Even the kid liked it. He otherwise thought the trip to Napa involved far too much walking and other boring stuff.
What he does like is Portal 2. I'd purchased this for myself. It was only after I noticed the "E(10)" label that I thought back and realized that there was absolutely nothing objectionable at all. Given that I had no other chance to play co-op, I figured I'd give in to his interested.
The co-op is extremely well done, and is really true co-op. In most games, co-op involves a single player campaign where two people participate and enemies are made more powerful. In Portal 2, the co-op mode is a series of puzzles that can only be solved by two people cooperating.
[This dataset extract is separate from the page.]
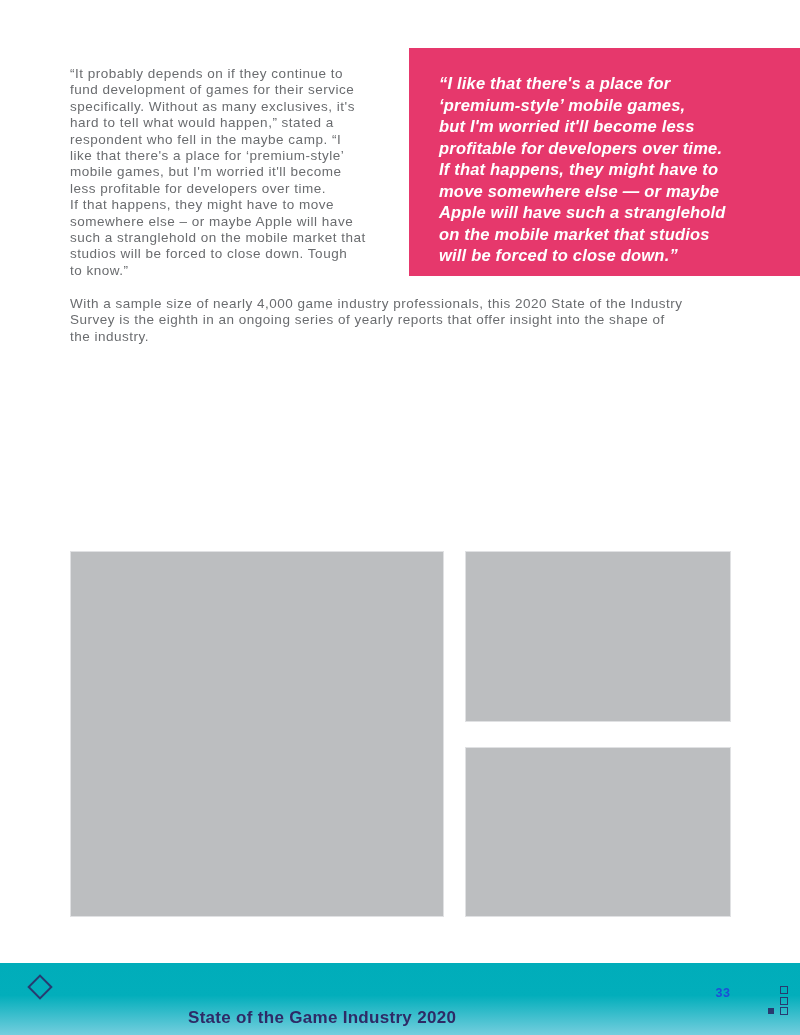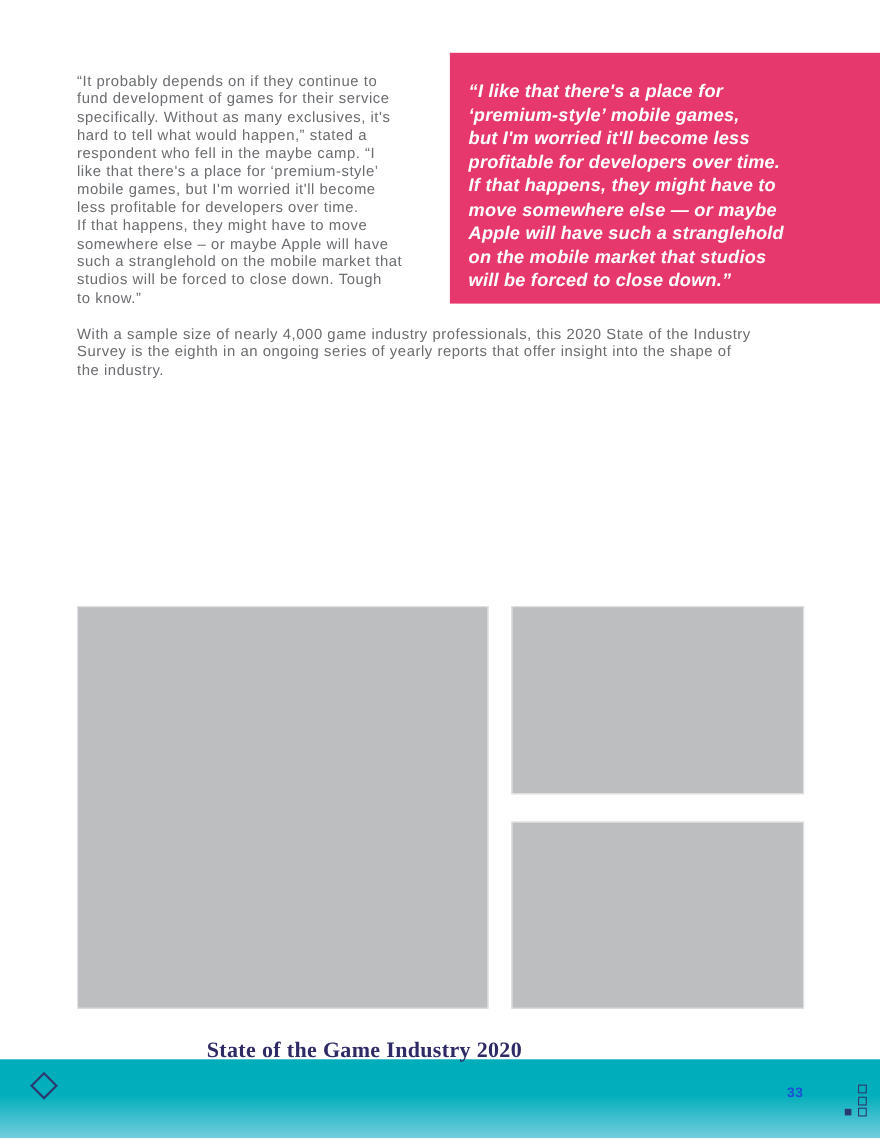"“I like that there's a" .pull-quote-box { padding: 25px 20px 10px 17px -> 25px 20px 10px 30px }
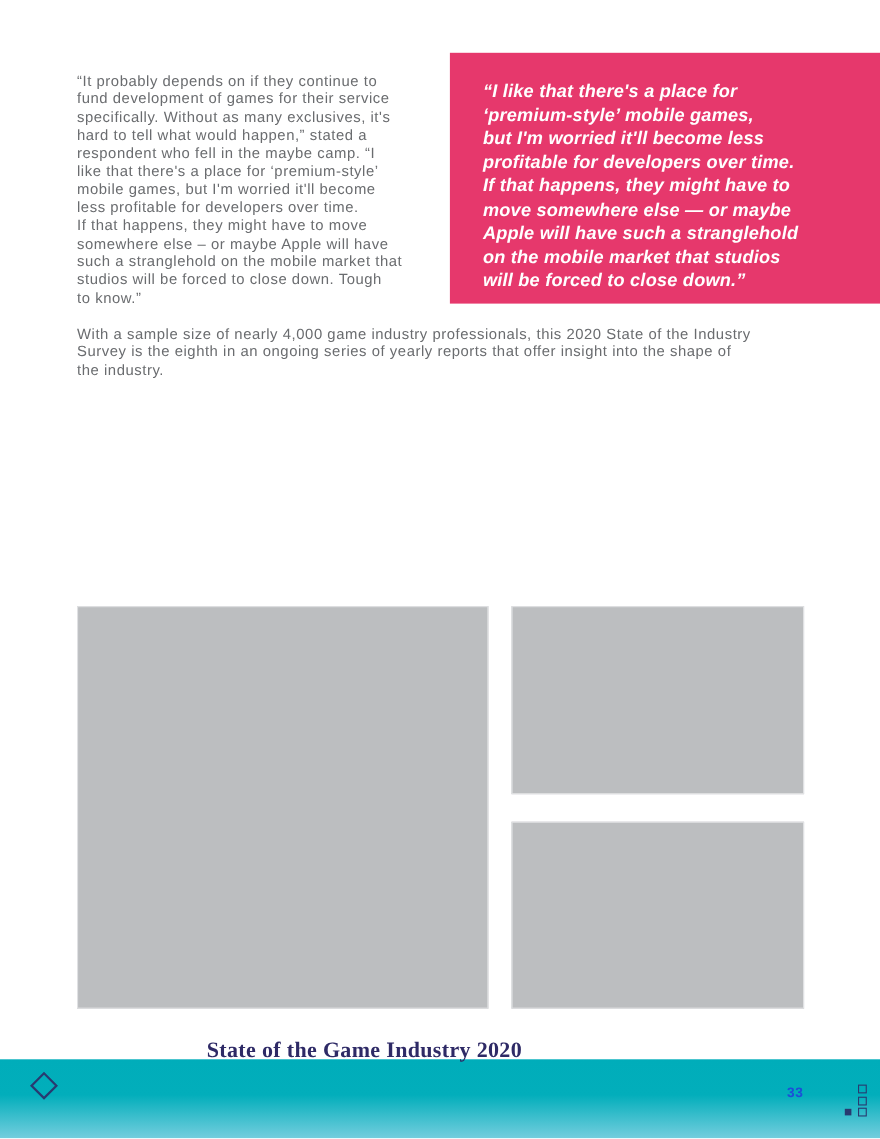"State of the Game Industry" .footer-title { font-family: Liberation Serif, serif -> none; font-size: 20px -> 17px; top: 944px -> 1008px }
I had worried that it would be too difficult for my son, who is eight, but the game is balanced really well for partners with differing abilities. For instance, the few tests that require any sort of manual dexterity usually only require it of one of the two players, which allows me to take the hard bits. As far as the puzzles go, my son has been able to make find the leap of inspiration himself before I've found the solution on a few occasions.
The single player is, of course, good, though not as good as the original. I really miss the challenge rooms. Unlike Portal 1, there's absolutely no replay value in the single player game. This makes the package very short for $60. I do here that Valve will be releasing free DLC, though.
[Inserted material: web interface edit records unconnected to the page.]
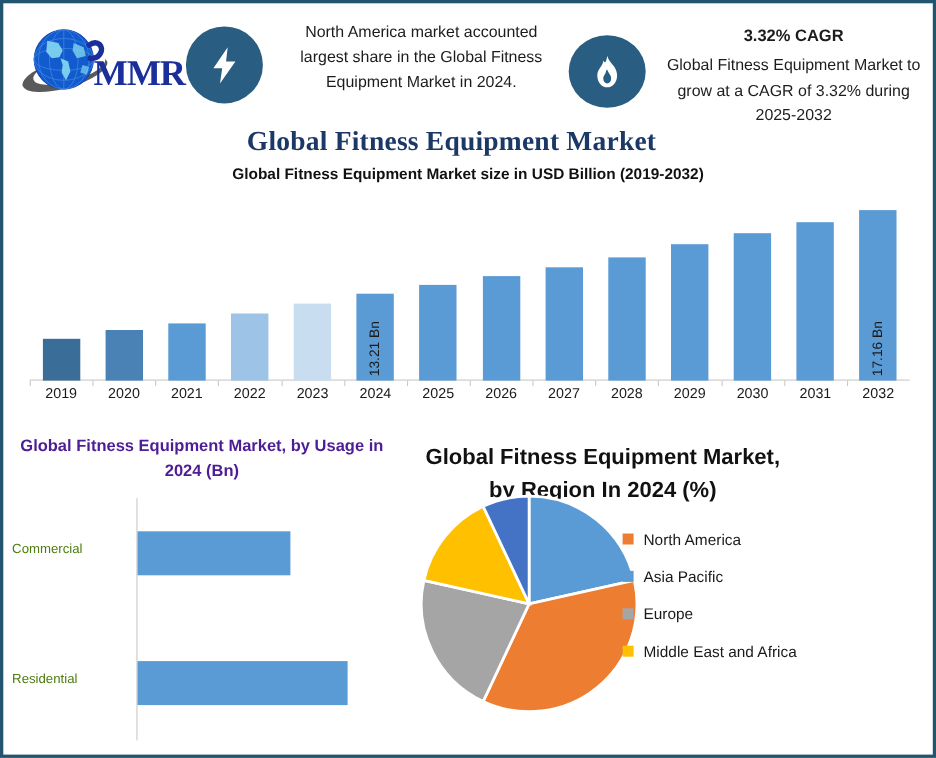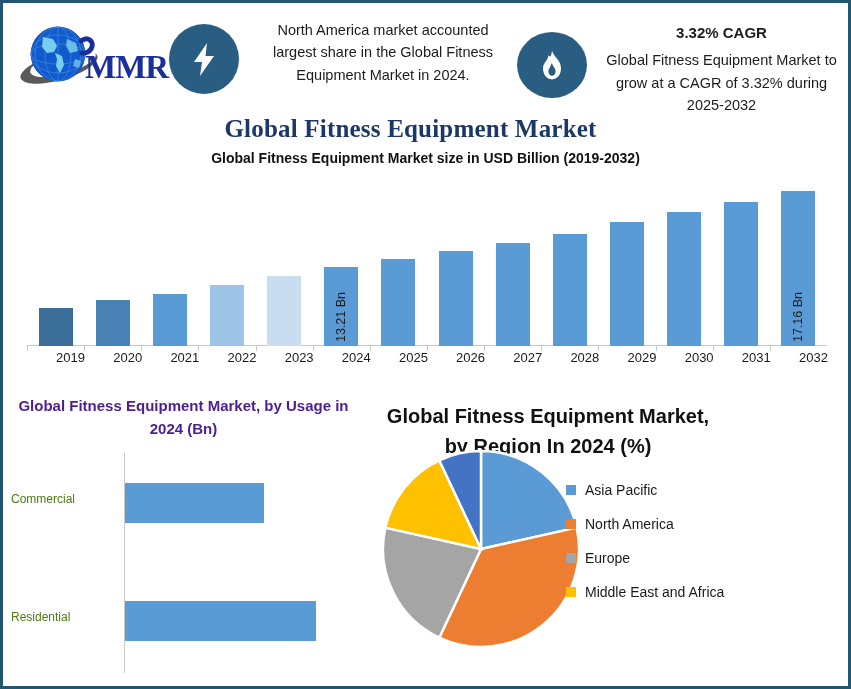"2019" #bar-xlabels { left: 39px -> 24px }
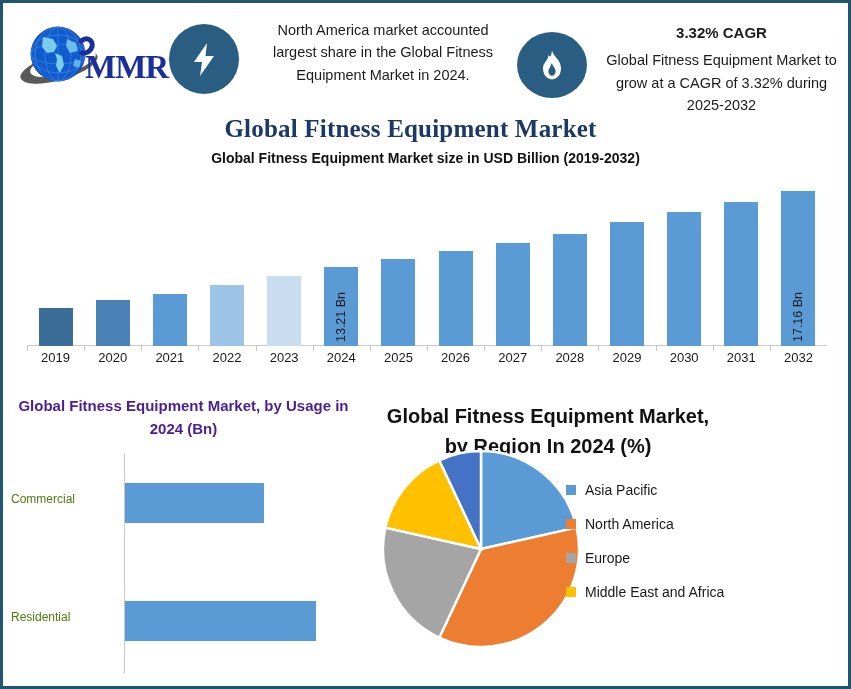"Asia Pacific" div.legend-item { order: before "North America" -> after "North America" }
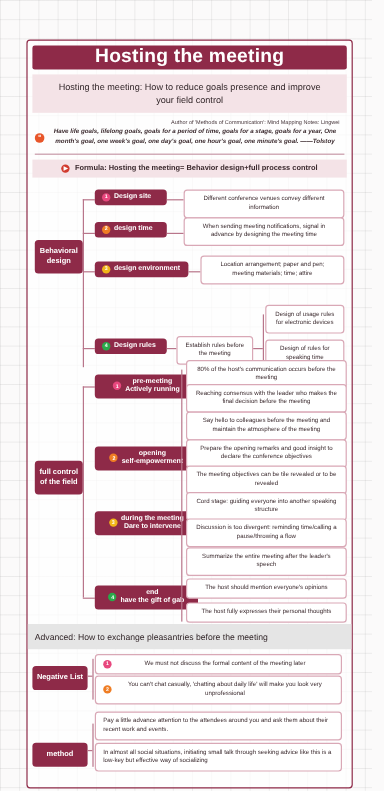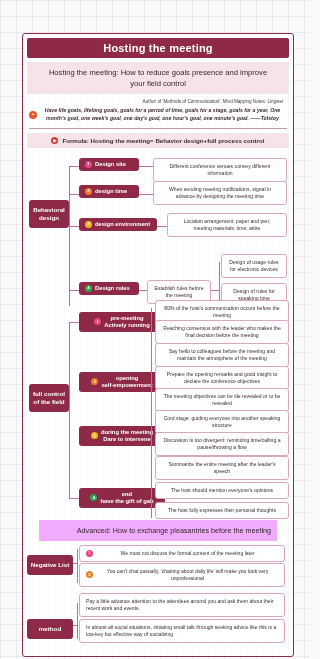"Hosting the meeting" .title-bar { font-size: 11px -> 16px }
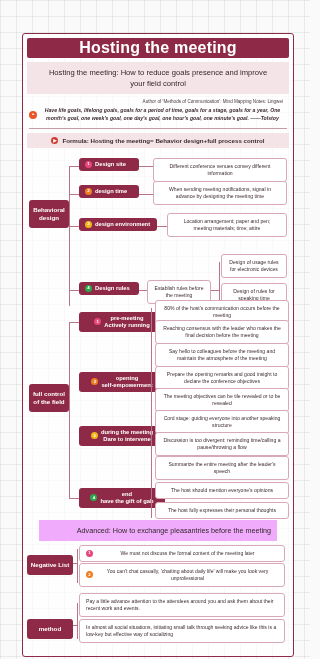"Advanced: How to exchange pleasantries" .adv { background: #f0abfc -> #e5e5e5; margin: 0 16px -> 0 0; text-align: right -> left }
I've been watching and enjoying the HBO version of "Game of Thrones". It is very well cast, most characters matching my mental impression of them. (Except for Sean Bean but his acting makes up for it.) The only problem for me is that unlike the other "event" shows ("Lost", "BSG", and even "Rome") there's no suspense as to what will happen. I miss that. Oh well.
I am amused but unsurprised at how most of the teenage characters now appear to be at least 18.
I was looking on Zillow the other day, and have become completely depressed. My neighborhood is not a bad market, nor one with excessive foreclosures, yet looking on Zillow, 9 of the nearest ten houses for sale are bank owned. Prices are dropping, and given the above, I expect that to continue. I believe we've reached a deadly point where the market is basically halted because so many people are underwater. No one can really buy because no one can unload their own house.
To give an idea how bad things are: When we finished our addition 3-4 years ago, I estimated based on the Zillow estimate that we had about 35-40% equity in the house. When I refinanced in December, 2009, by the appraisal, we had exactly 20% equity. At the time, I took the risk to do a low interest 15 year loan. This has allowed us to pay down the principle substantially at the outset. If we had not done that, by the Zillow estimate, we'd have only 3% equity. That's depressing. I feel like our payments are racing the economy to the bottom.
Before the addition, we had 60% equity. If we'd sold and become renters then...ah well.
The house behind us is one of those foreclosures. In 2005, it sold for $950,000. After foreclosure, the bank tried to unload it for $720,000. It's been dropping the price ever since. It's now down to $580,000. The amount of money that has vanished in this area is staggering.